Я смотрю в окно, смотрю в ночь. А она, ночь, смотрит на меня…
Итак, быть первой во всем не получилось. Могла бы раньше догадаться. Чисто мужской коллектив (клуши из канцелярии не в счет) этого никогда не допустит. Женщины в милиции не видны, их мужчины заслоняют, затирают, задвигают на задний план — профессия, как ни крути, все-таки не бабья. А мужчины эгоистичны до мозга костей, бабе вперед никогда не дадут пролезть. Спихнут при первой же возможности. И вот возможность представилась. Примите мои поздравления. И старик Марьев здесь ни при чем. Он лишь подтолкнул этот маховик, называемый Система, а маховик скинул меня. Не удержалась. Я никогда не являлась объектом насилия, поэтому не ожидала удара в спину. Я никогда никому не мстила, не было повода. Ни потерпевшие, ни подозреваемые никогда не строчили на меня жалобы. Чем же я хуже остальных ментов? Почему меня решили выбросить?

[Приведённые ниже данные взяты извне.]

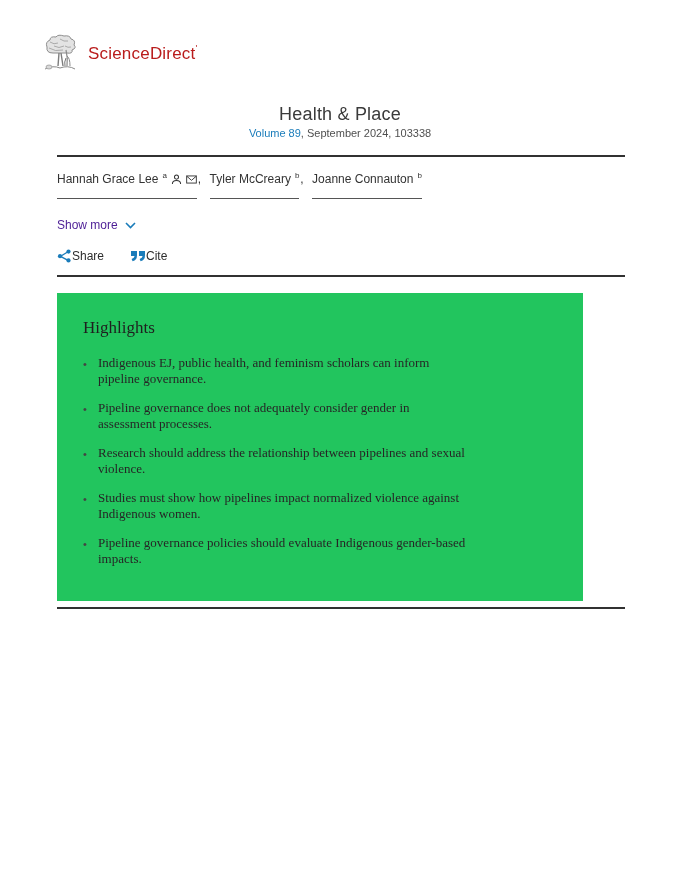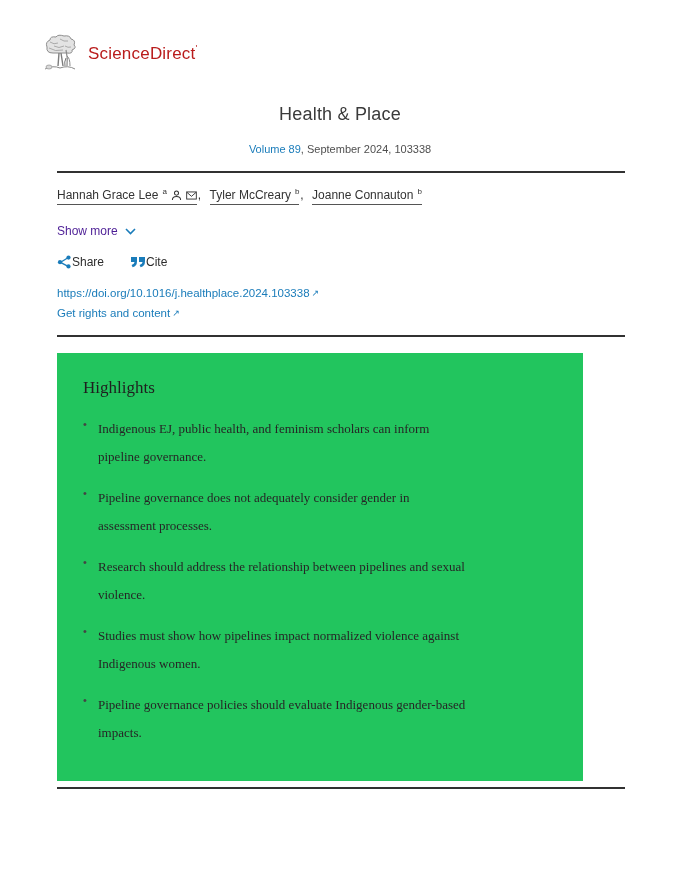--- a/index.html
+++ b/index.html
@@ -10,32 +10,32 @@
 
   
   .topbar { margin:34px 0 0 40px; display:flex; align-items:center; gap:8px; }
   .tree-logo { width:40px; height:40px; }
   .brand { font-size:17px; font-weight:400; letter-spacing:.2px; }
   .brand-mark { font-size:9px; vertical-align:top; position:relative; top:-1px; }
 
   
   .journal-head { text-align:center; margin-top:30px; }
   .journal-title { font-size:18px; color:#3a3a3a; font-weight:400; letter-spacing:.2px; }
-  .journal-meta { margin-top:18px; font-size:11px; color:#4f4f4f; }
+  .journal-meta { margin-top:2px; font-size:11px; color:#4f4f4f; }
   a.link { color:#1a7cba; text-decoration:none; cursor:pointer; }
 
   .rule { border:0; border-top:2px solid #313131; margin:0 55px 0 57px; }
   .rule-1 { margin-top:16px; }
 
   
   .title { margin-top:23px; font-family:"Liberation Serif", serif; font-weight:400;
            font-size:24px; line-height:32px; color:#1f1f1f; white-space:pre-line; }
 
   .authors { margin-top:15px; font-size:12px; color:#333; }
-  .author { border-bottom:1px solid #555; padding-bottom:2px; cursor:pointer;
+  .author { border-bottom:1px solid #555; padding-bottom:12px; cursor:pointer;
             display:inline-flex; align-items:center; gap:4px; }
   .author .sup { font-size:8px; vertical-align:top; position:relative; top:-4px; }
   .author-sep { margin:0 5px 0 1px; }
   .mini-icon { width:11px; height:11px; display:inline-block; }
 
   .show-more { margin-top:19px; font-size:12px; color:#4c1d95; display:flex;
                align-items:center; gap:7px; cursor:pointer; width:max-content; }
 
   .actions { margin-top:17px; display:flex; align-items:center; gap:26px; }
   .action-btn { display:flex; align-items:center; font-size:12px;
@@ -50,21 +50,21 @@
   
   .highlights { margin:16px 97px 0 57px; background:#22c55e; width:526px;
                 padding:25px 36px 34px 26px; }
   .hl-heading { font-family:"Liberation Serif", serif; font-weight:400;
                 font-size:17px; color:#1f1f1f; }
   .hl-list { list-style:none; margin-top:17px; }
   .hl-item { display:flex; margin-bottom:13px; }
   .hl-bullet { width:15px; flex:0 0 15px; font-size:11px; color:#444;
                padding-top:3px; }
   .hl-text { font-family:"Liberation Serif", serif; font-size:13px;
-             line-height:28px; color:#262626; white-space:pre-line; }
+             line-height:16px; color:#262626; white-space:pre-line; }
 
   .rule-3 { margin-top:6px; }
 </style>
 </head>
 <body>
 
 <header class="topbar">
   <svg class="tree-logo" viewBox="0 0 40 40" aria-hidden="true">
     <g fill="none" stroke="#8e8e8e" stroke-width="1">
       <path d="M7,13 Q5,8 10,6 Q10,2 16,3 Q18,0 24,2 Q30,1 31,5 Q36,6 34,11 Q37,14 32,16 Q33,20 27,19 L13,19 Q6,19 7,13 Z" fill="#e3e3e3"></path>
@@ -141,32 +141,20 @@
     </div>
     <div class="action-btn">
       <svg width="16" height="12" viewBox="0 0 16 12" fill="#1a7cba">
         <path d="M1,1 H7 V5.2 Q7,10.4 2.6,11.2 L1.6,9.1 Q4.4,8.2 4.6,6 H1 Z"></path>
         <path d="M9,1 H15 V5.2 Q15,10.4 10.6,11.2 L9.6,9.1 Q12.4,8.2 12.6,6 H9 Z"></path>
       </svg>
       <span>Cite</span>
     </div>
   </div>
 
-  <div class="doi-block">
-    <div class="row">
-      <a class="link">
-        <span>https://doi.org/10.1016/j.healthplace.2024.103338</span><span class="ext-arrow">↗</span>
-      </a>
-    </div>
-    <div class="row">
-      <a class="link">
-        <span>Get rights and content</span><span class="ext-arrow">↗</span>
-      </a>
-    </div>
-  </div>
 </main>
 
 <hr class="rule rule-2">
 
 <section class="highlights">
   <h2 class="hl-heading">Highlights</h2>
   <ul class="hl-list">
     <li class="hl-item">
       <span class="hl-bullet">•</span>
       <span class="hl-text">Indigenous EJ, public health, and feminism scholars can inform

В сердце стрелять — тоже плохо. И неудобно ствол держать — рука затекает. Вот если нажать курок большим пальцем… А еще круче — выстрелить в рот. Трах, бах, череп разлетается, мозги по всей комнате, прическа испорчена навсегда! Красотища…
Я чувствую, как во мне зарождается цунами гнева. Но бессильного. Значит, получается, что в этом мужики правы? Они оказались сильнее? Да.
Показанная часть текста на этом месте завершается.